Reviews

Closer to Heaven

The signs were surely there as far back as the Pet Shop Boys’ 1986 debut, Please. Songs such as Later Tonight and Tonight Is Forever clearly yearned to break loose from their pop shackles and soar on a stage of divas and dancers. They’ve finally made it to the West End (via Dusty and Liza), so with redoubtable gay playwright Jonathan Harvey on board, the scene was surely set for a dramatic walk on the dark side. A La Cage Aux Folles with added bite and zest, for a sensitive and more liberated audience.

Not a bit of it. In fact, if anything, Closer To Heaven puts notions of progressive gay art back in the ghetto of 30 years ago. If the intention was to limit the production’s appeal to the W1 brigade, then in that at least it’s succeeded. This butch muddle is hardly likely to engage an audience outside of Soho, let alone beyond London’s less forgiving perimeters.
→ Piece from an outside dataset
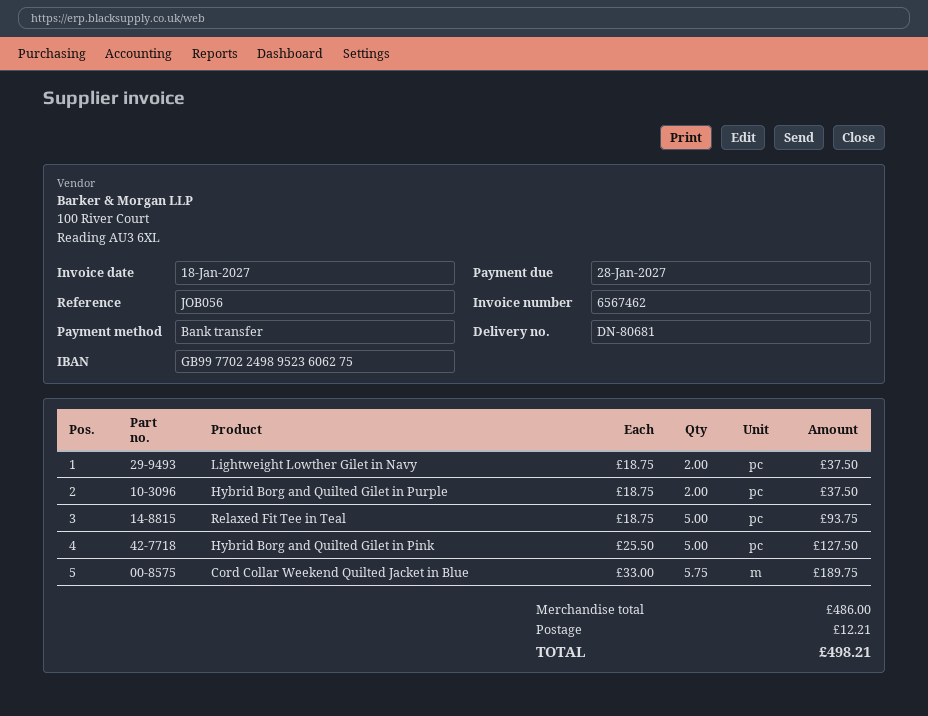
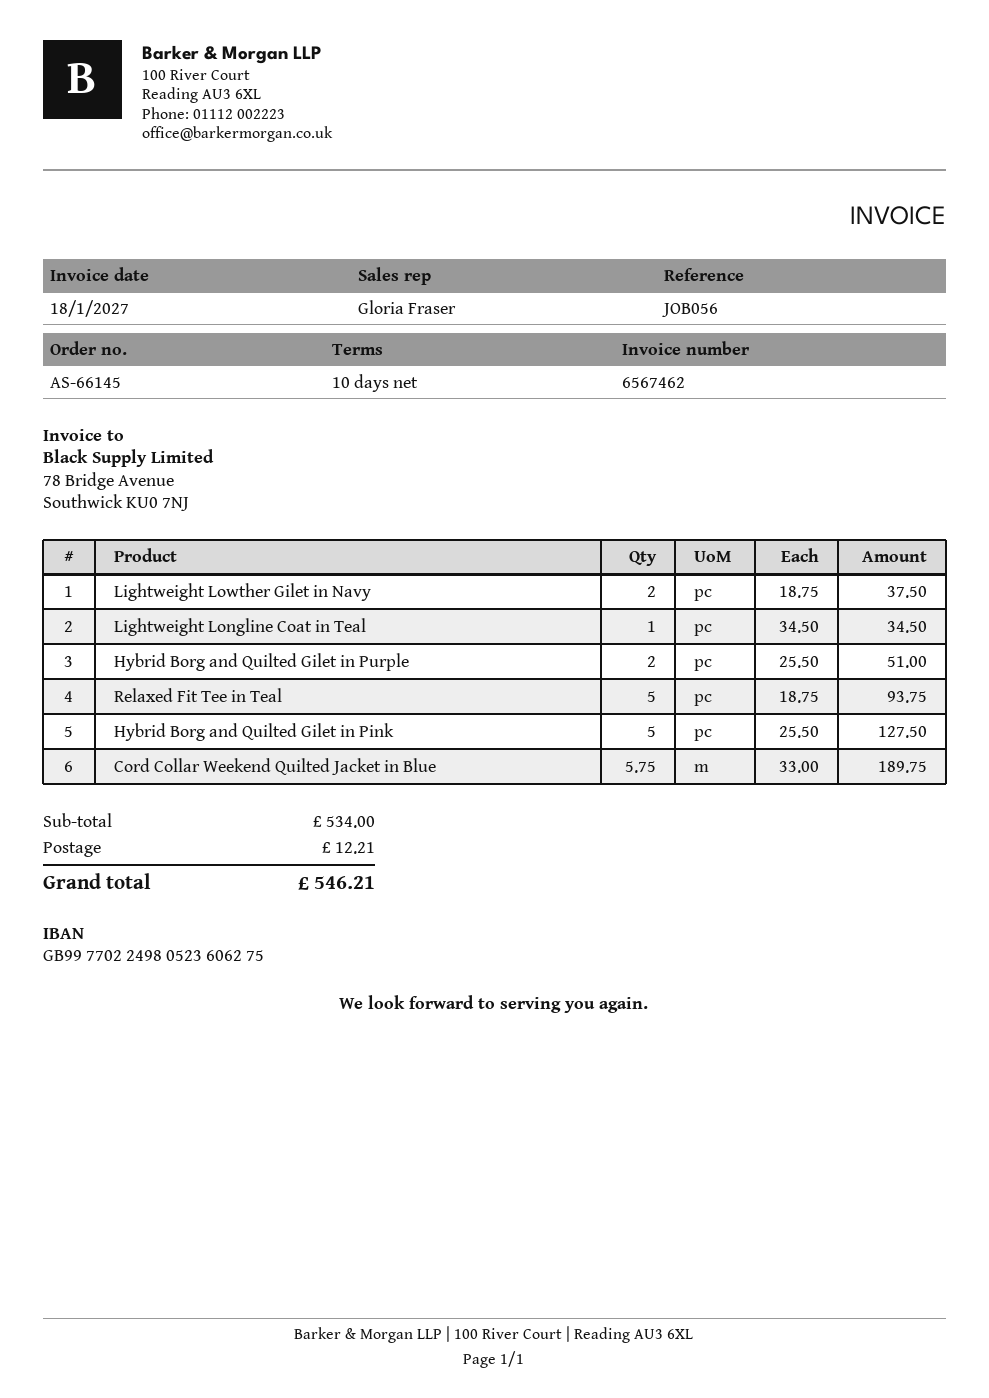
bank account: GB99770224989523606275 -> GB99770224980523606275
Hybrid Borg and Quilted Gilet in Purple: 2 x 18.75 = 37.50 -> 2 x 25.50 = 51.00
Lightweight Longline Coat in Teal: none -> 1 x 34.50 = 34.50
subtotal: 486.00 -> 534.00
total: 498.21 -> 546.21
From three gay icons, all of whom have made quality work accessible and relevant to the mainstream, this ranks as a major disappointment. Harvey’s thin plot involves Cockney gal Shell meeting up with her gay old Dad again after a long absence. “You’re a classy bird,” he tells her, with that wincing Cockney grit we’re supposed to find so lovable. Before long (the fourth number actually) Shell’s declaring undying love for one of Dad’s male dancers, Straight Dave, who in turn takes a predictable fancy to drug dealer Mile End Lee. Throw in a couple of shameless music biz types, with every godawful camp cliché in gross attendance, and that’s your lot.

Or rather it would be, without the glorious Frances Barber as Billie Tricks. Billie (think Anais Nin meets Marianne Faithfull) is the club’s decadent darling, who choreographs the odd dance routine in between scoffing jiffy bags full of drugs. She alone is the glue which binds this peculiar jumble, with Harvey reserving some of his finest lines for her: “Mind the eyebrows darling, they cost a fortune. Do you think I was born with a look of constant surprise”?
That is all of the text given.